Bush proposes boost in 2003 IT security budget

Bush proposes boost in 2003 IT security budget

Systems initiatives tied to the government's homeland defense efforts received a boost beyond the $52 billion earmarked for IT in the fiscal 2003 budget proposal President Bush sent to Congress today.

'The role IT will play will be considerable,' Homeland Security director Tom Ridge said.

Bush's proposal flagged $722 million for seven cybersecurity initiatives:

  • The FBI's National Infrastructure Protection Center to combat cyberterrorism

  • The Cyberspace Warning Intelligence Network to link public and private sectors when potential cyberspace crises arise

  • Priority wireless access to give authorized users priority on cellular networks during emergencies

  • The National Infrastructure Simulation and Analysis Center to study how the Internet, critical infrastructures and the economy are linked

  • A study to determine whether the government should develop GovNet, a secure network linking federal agencies

  • Promotion of the Advanced Encryption Standard

  • The Cyber Corps project to fund college scholarships for computer security students who commit to working for the federal government.

  • OMB's 24 e-government initiatives also received priority in the budget request.

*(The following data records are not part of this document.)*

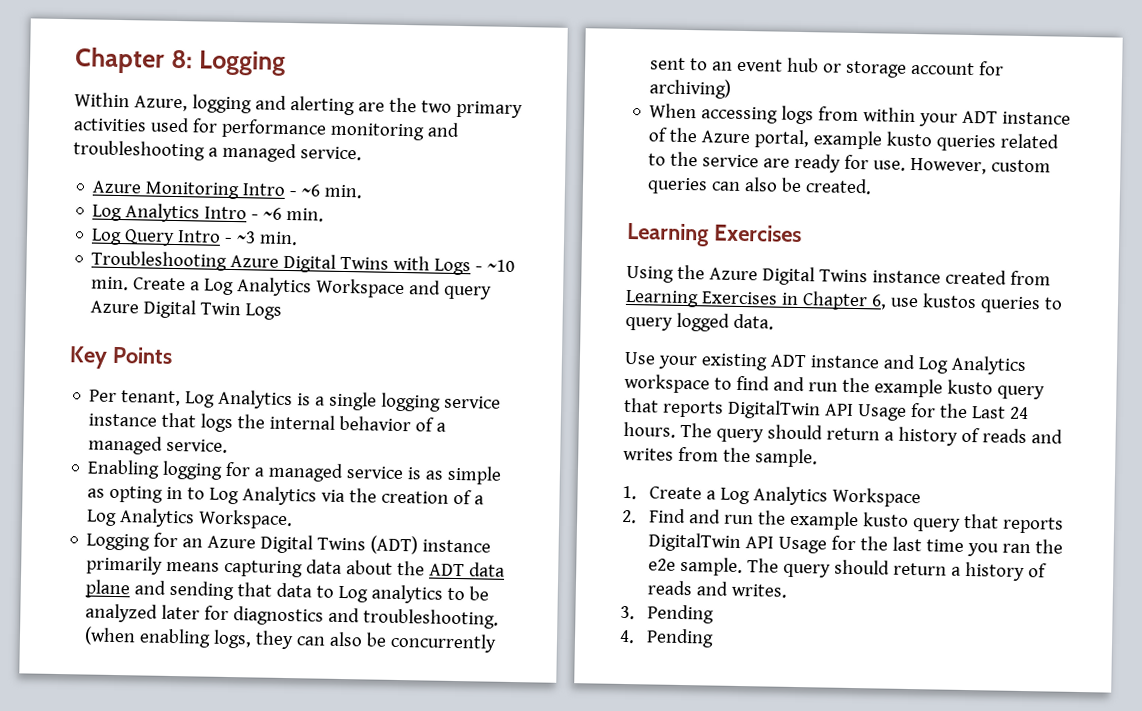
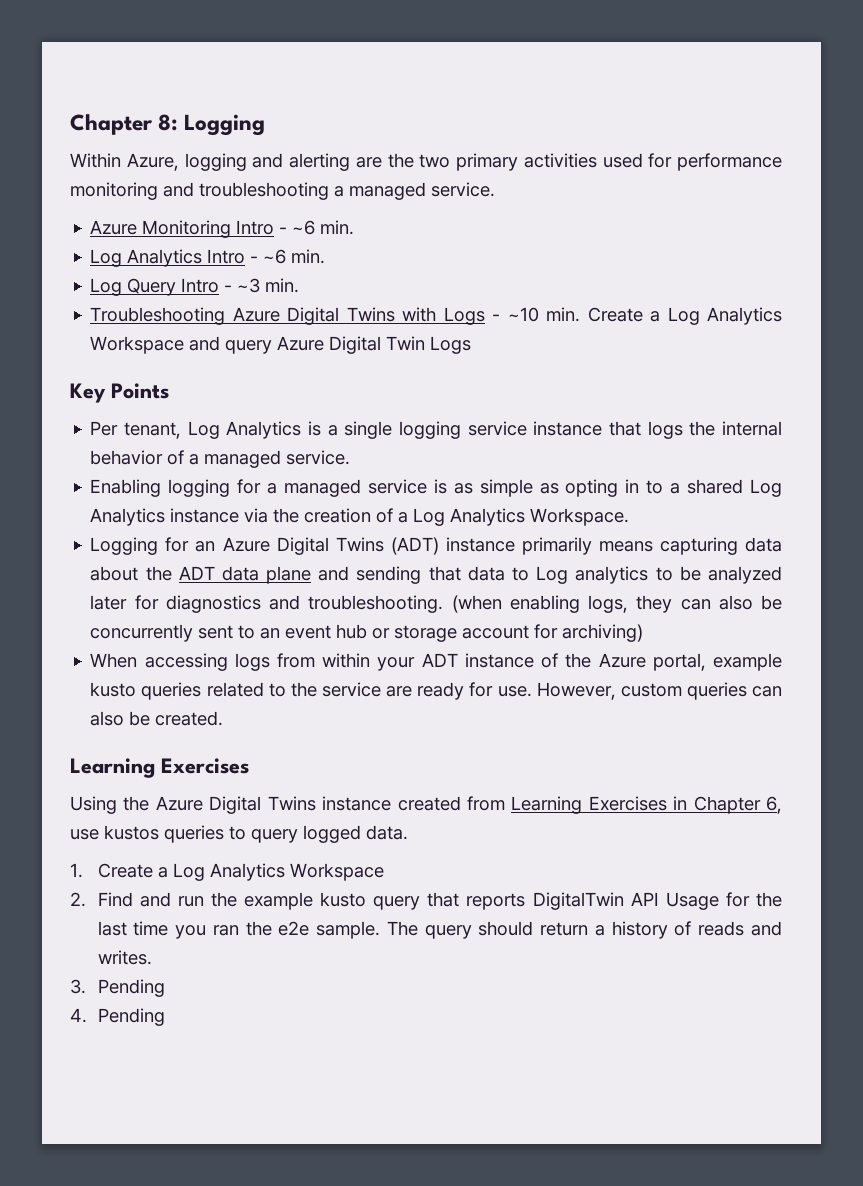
- Enabling logging for a managed service is as simple as opting in to Log Analytics via the creation of a Log Analytics Workspace.
+ Enabling logging for a managed service is as simple as opting in to a shared Log Analytics instance via the creation of a Log Analytics Workspace.
- Use your existing ADT instance and Log Analytics workspace to find and run the example kusto query that reports DigitalTwin API Usage for the Last 24 hours. The query should return a history of reads and writes from the sample.

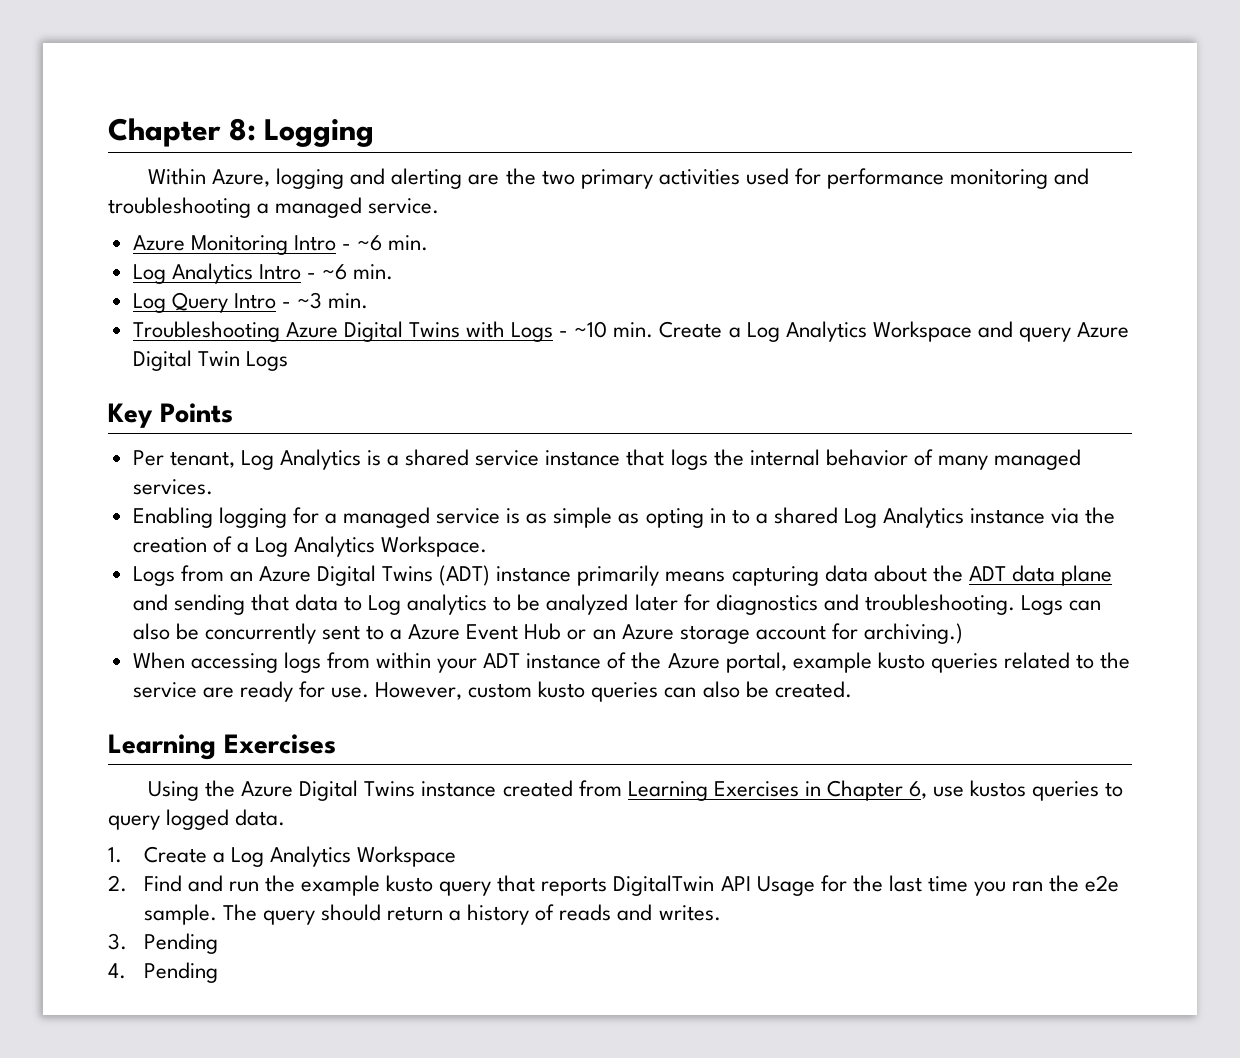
- Per tenant, Log Analytics is a single logging service instance that logs the internal behavior of a managed service.
+ Per tenant, Log Analytics is a shared service instance that logs the internal behavior of many managed services.
- Logging for an Azure Digital Twins (ADT) instance primarily means capturing data about the ADT data plane and sending that data to Log analytics to be analyzed later for diagnostics and troubleshooting.
+ Logs from an Azure Digital Twins (ADT) instance primarily means capturing data about the ADT data plane and sending that data to Log analytics to be analyzed later for diagnostics and troubleshooting.
- (when enabling logs, they can also be concurrently sent to an event hub or storage account for archiving)
+ Logs can also be concurrently sent to a Azure Event Hub or an Azure storage account for archiving.)
- However, custom queries can also be created.
+ However, custom kusto queries can also be created.

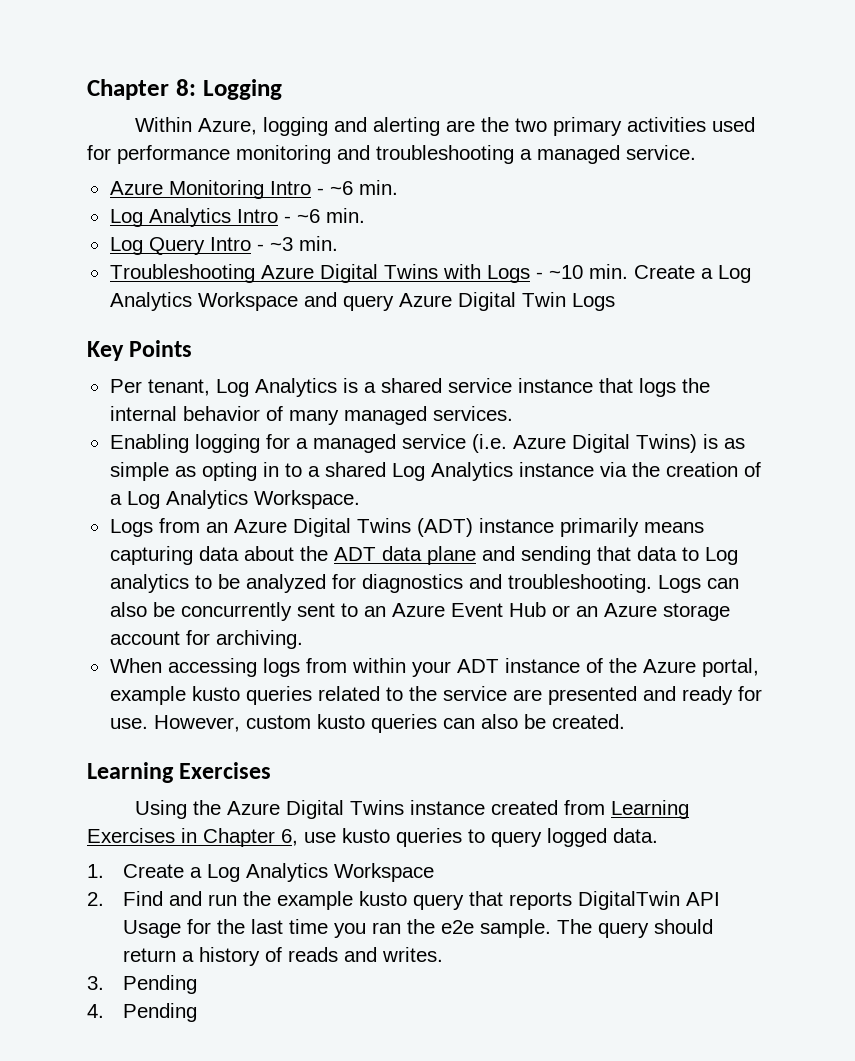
- Enabling logging for a managed service is as simple as opting in to a shared Log Analytics instance via the creation of a Log Analytics Workspace.
+ Enabling logging for a managed service (i.e. Azure Digital Twins) is as simple as opting in to a shared Log Analytics instance via the creation of a Log Analytics Workspace.
- Logs from an Azure Digital Twins (ADT) instance primarily means capturing data about the ADT data plane and sending that data to Log analytics to be analyzed later for diagnostics and troubleshooting.
+ Logs from an Azure Digital Twins (ADT) instance primarily means capturing data about the ADT data plane and sending that data to Log analytics to be analyzed for diagnostics and troubleshooting.
- Logs can also be concurrently sent to a Azure Event Hub or an Azure storage account for archiving.)
+ Logs can also be concurrently sent to an Azure Event Hub or an Azure storage account for archiving.
- When accessing logs from within your ADT instance of the Azure portal, example kusto queries related to the service are ready for use.
+ When accessing logs from within your ADT instance of the Azure portal, example kusto queries related to the service are presented and ready for use.
- Using the Azure Digital Twins instance created from Learning Exercises in Chapter 6, use kustos queries to query logged data.
+ Using the Azure Digital Twins instance created from Learning Exercises in Chapter 6, use kusto queries to query logged data.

    'We want to avoid existing projects being the enemy of new ones,' said Mitchell E. Daniels Jr., director of the Office of Management and Budget. 'Each of the 24 initiatives will be fully funded whether by passing the hat or through the lead agency.'

    In all, the administration's fiscal 2003 request totals $2.1 trillion, up from $2 trillion this year.

    The Defense Department and Homeland Security Office would receive the bulk of the increases.

    The administration asked for $369 billion for DOD, up 12 percent from this year. Homeland Security funding would almost double to $37.7 billion, from $19.5 billion. The administration also seeks a $10 billion contingency fund for unseen expenses incurred by DOD in the country's war on terrorism.

    'We are holding the rest of the government to a 2 percent increase to keep spending under control,' Daniels said. 'We forecast a small deficit over the next two years.' He said the deficit would be about $80 billion next year.